StarRocks Disaster Recovery on Kubernetes: A Practical Guide to Cluster Snapshot

Publish date: Dec 22, 2025 3:27:02 PM

With the release of StarRocks 3.5, a brand-new Cluster Snapshot recovery mechanism was introduced, further enhancing StarRocks' data protection and disaster recovery capabilities.

Cluster Snapshot offers an efficient, low-cost, and automated approach to data protection. It significantly improves system availability and fault tolerance while addressing gaps in backup and recovery under shared-data architecture. In the event of system failures, operational mistakes, or regional outages, snapshots enable recovery within minutes, minimizing data loss and reducing the risk of business disruption.

By capturing the complete cluster state and backing it up to object storage, Cluster Snapshot simplifies the traditionally complex disaster recovery process, making recovery faster and more convenient. This mechanism is particularly well-suited for mission-critical workloads in industries such as finance, retail, and SaaS, where system stability and data safety are critical.

Building on this foundation, this article draws on real-world StarRocks deployments in Kubernetes environments to explain disaster recovery mechanisms, recovery workflows, and snapshot strategies in shared-data architecture. The goal is to help users quickly restore system state during cluster failures or abnormal conditions, ensuring business continuity and data security.

Terminology

Cluster Snapshot

StarRocks 3.5 introduces support for cluster-level snapshots in the shared-data architecture, providing a complete snapshot of the entire cluster. A snapshot can be created automatically and captures the full cluster state at a specific point in time, including metadata such as catalogs, databases, tables, and users. The snapshot is stored in object storage and can be used for fast in-place or cross-region recovery.

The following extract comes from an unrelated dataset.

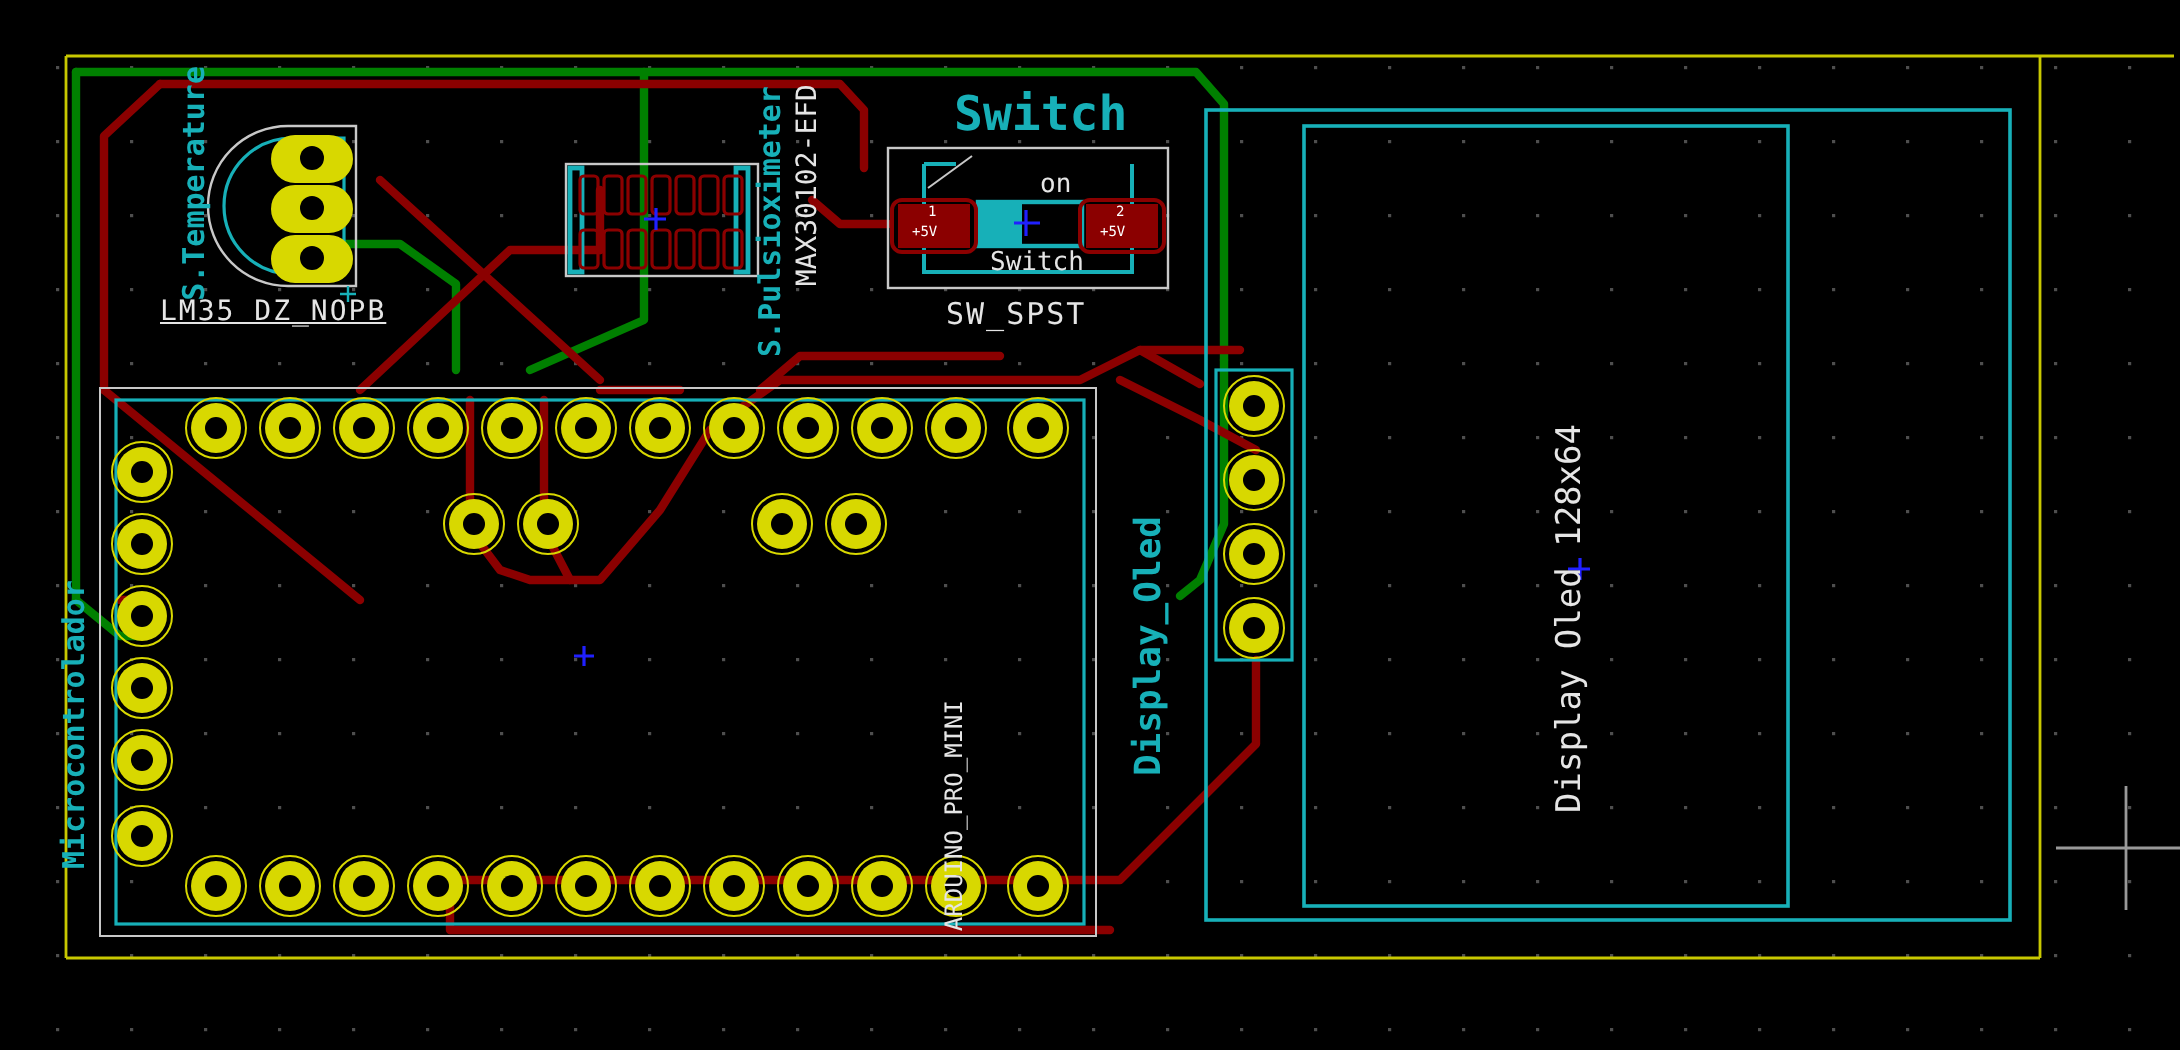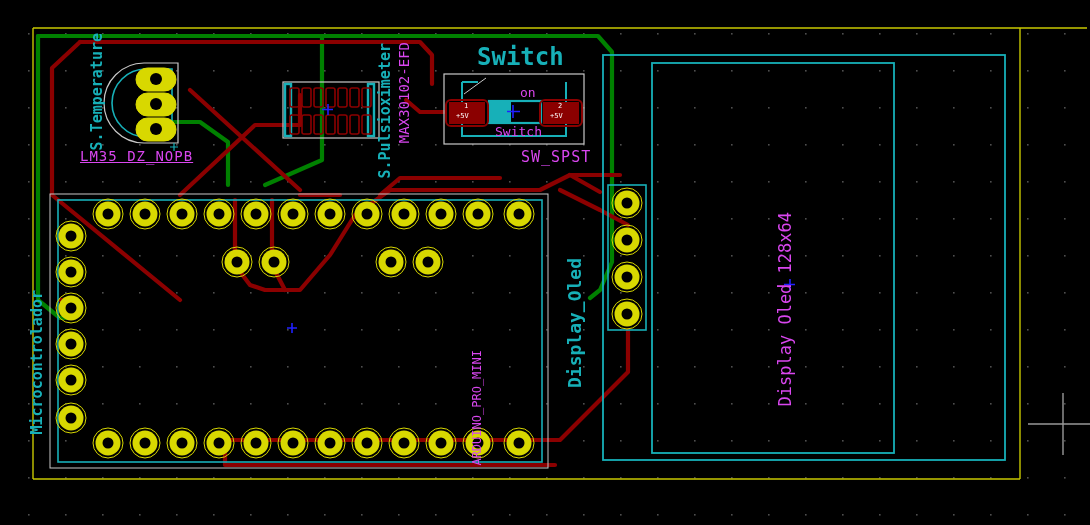"on" .val { color: #d946ef -> #e5e5e5 }
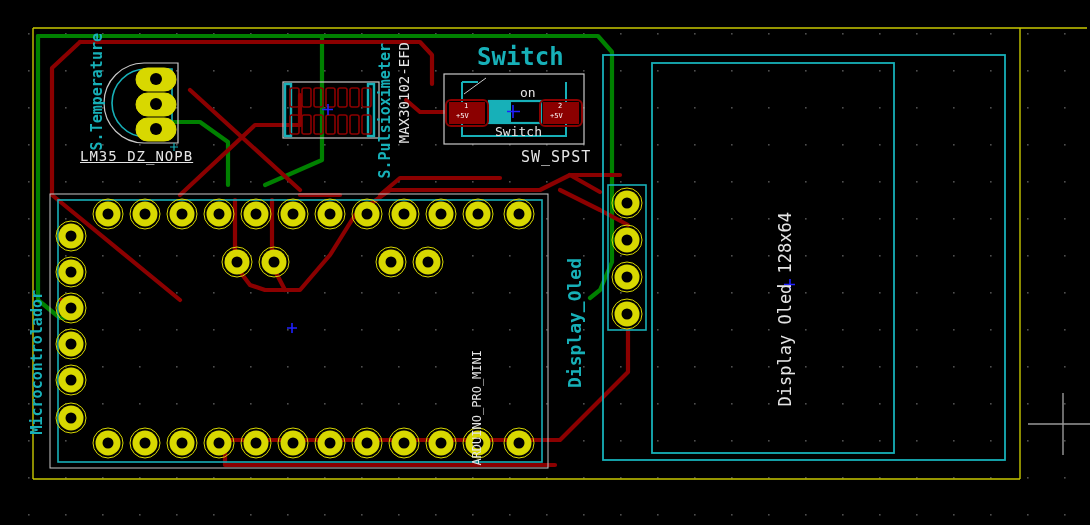"SW_SPST" div.lbl { margin-left: 48px -> none }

Snapshots do not include external dependencies, such as external configuration files referenced by catalogs or locally stored UDF JAR files.

A Cluster Snapshot consists of two components: Metadata Snapshot and Data Snapshot.

Metadata Snapshot

The Metadata Snapshot is generated periodically by the Frontend (FE) through its checkpoint mechanism. The resulting image file contains the cluster's metadata, including databases, tables, users, and privilege information.

1-Dec-22-2025-09-55-48-5999-PM

Data Snapshot

In a shared-data architecture, data is stored in object storage, which offers high durability and near-infinite capacity. As a result, the snapshot process does not require copying data files. Instead, the snapshot records the specific data versions referenced by the corresponding metadata snapshot. During recovery, metadata is mapped back to these preserved data versions.

Automated Cluster Snapshots

Once automated cluster snapshots are enabled, the system generates a full snapshot at a configured interval (10 minutes by default) and writes the FE metadata image file to the specified object storage path. Since the underlying data files already reside in object storage, no additional data movement occurs at the data layer. By default, the system retains only the most recent snapshot and the data versions it depends on.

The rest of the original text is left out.